The Glass Character: Make up the clowns!




This is an excerpt from my third novel, The Glass Character, which features the legendary silent film comedian Harold Lloyd and his complex, decades-long relationship with an actress/writer named Muriel Ashford. In this scene, Harold is making his first venture into talkies in what he calls the "circus picture" and is experimenting with clown makeup, with surprising consequences for Muriel.







When he turned around, I felt a literal thrill run through me: he had painted on a new face, a clown mask both classic and modern, designed along the lines of his own features but with a tinge of exaggeration that brought out a slightly wicked quality I had never seen in him before.

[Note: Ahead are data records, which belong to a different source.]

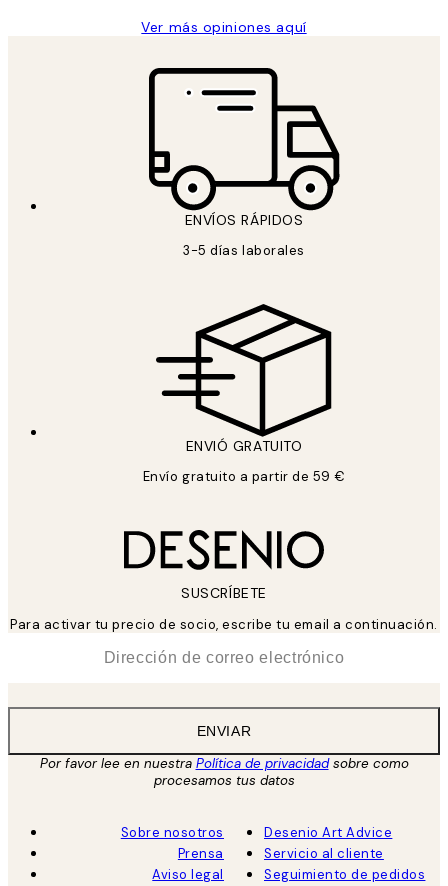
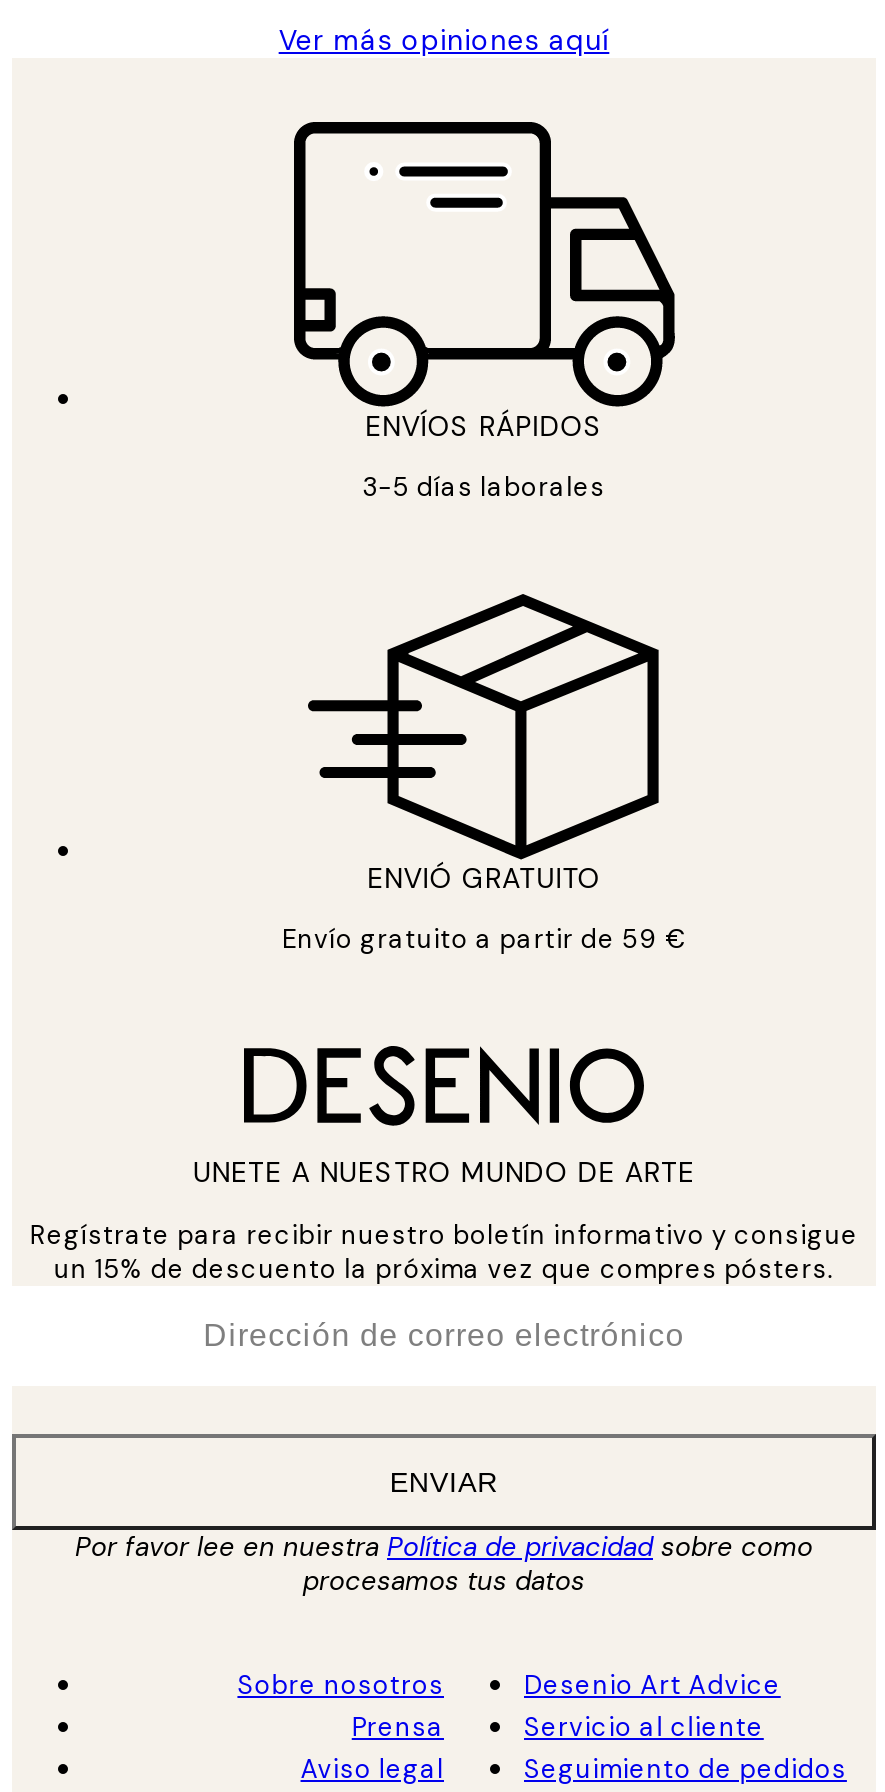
- SUSCRÍBETE
+ UNETE A NUESTRO MUNDO DE ARTE

- Para activar tu precio de socio, escribe tu email a continuación.
+ Regístrate para recibir nuestro boletín informativo y consigue
+ un 15% de descuento la próxima vez que compres pósters.
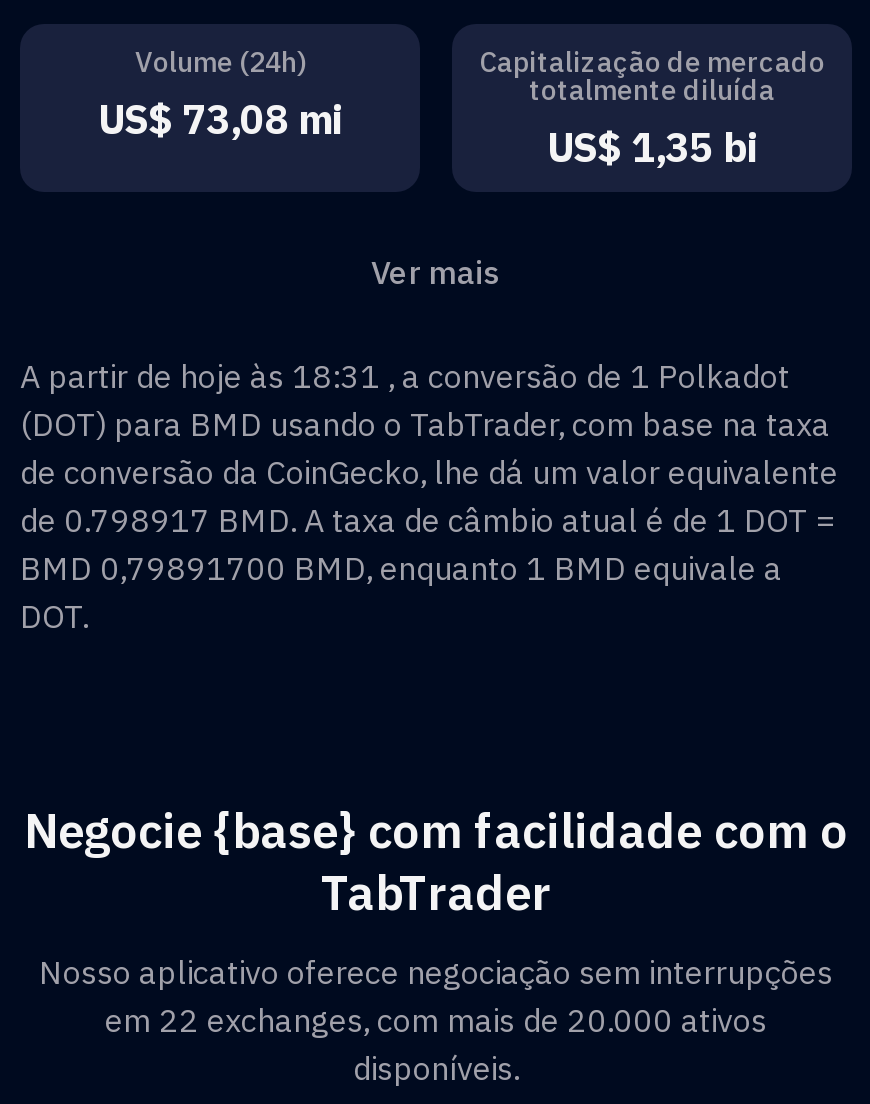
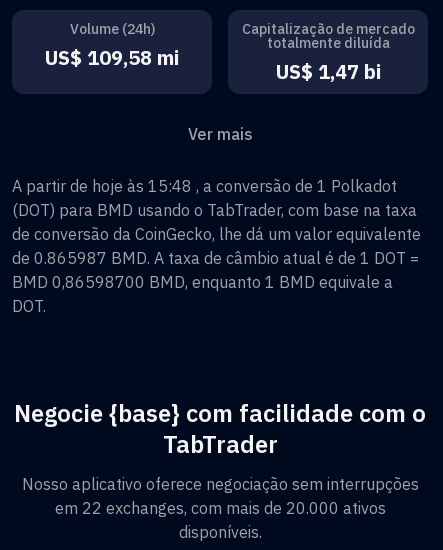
- US$ 73,08 mi
+ US$ 109,58 mi

- US$ 1,35 bi
+ US$ 1,47 bi

- A partir de hoje às 18:31 , a conversão de 1 Polkadot
+ A partir de hoje às 15:48 , a conversão de 1 Polkadot

- de 0.798917 BMD. A taxa de câmbio atual é de 1 DOT =
+ de 0.865987 BMD. A taxa de câmbio atual é de 1 DOT =

- BMD 0,79891700 BMD, enquanto 1 BMD equivale a
+ BMD 0,86598700 BMD, enquanto 1 BMD equivale a
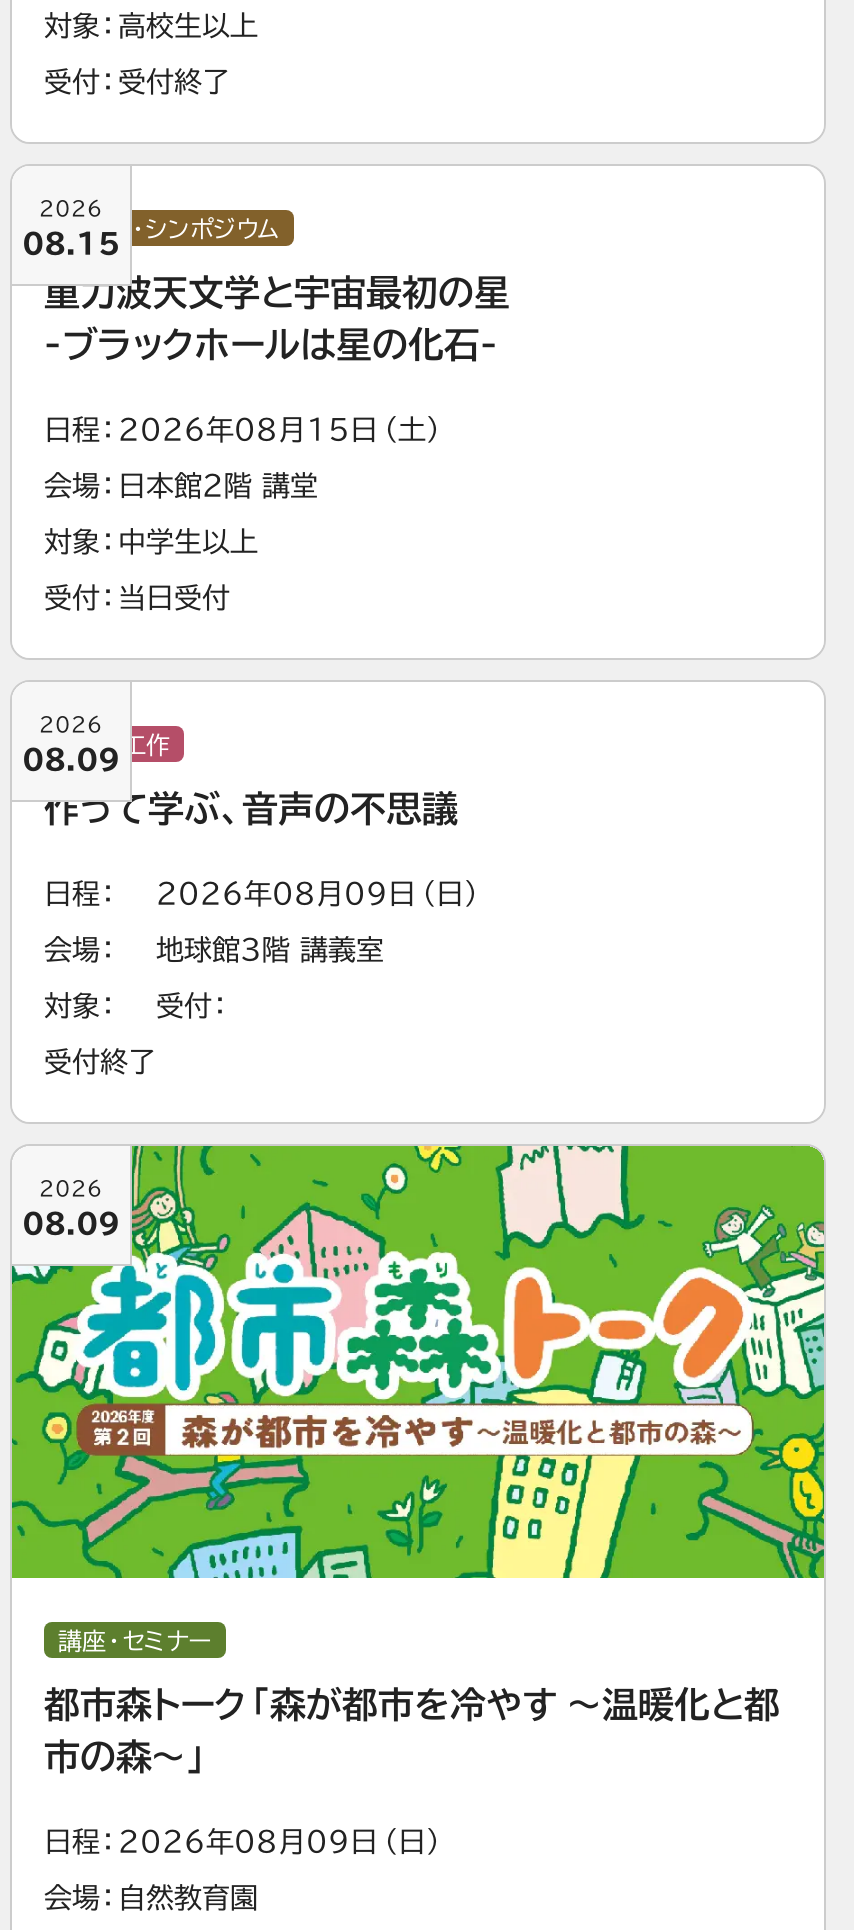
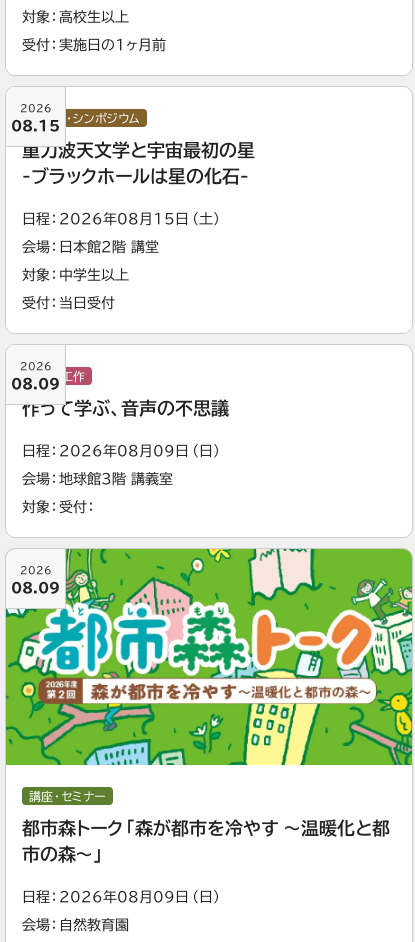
- 受付終了
+ 実施日の1ヶ月前

- 受付終了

This was the Harold that wouldn’t, couldn’t be bested, the Harold who had to win. The curve of the mouth was almost sensual, the eyes a little fierce. But it was a clown face nevertheless: and how could we ever be afraid of such jollity, such crazy eagerness to take a pratfall? This was yet another incarnation of the Glass Character, Harold at the Big Top, pushed down again and again, discouraged, despairing, until that magic moment when his never-say-die courage makes him leap to his feet and win the day.






I was absorbing all this (and by his expression, he was obviously pleased) when he did a suprising thing.

“So, Muriel. It’s your turn now.”

“My turn?”

“Of course. Can I paint your face? It’s such a lovely face, I’m sure you’ll make a very pretty clown.”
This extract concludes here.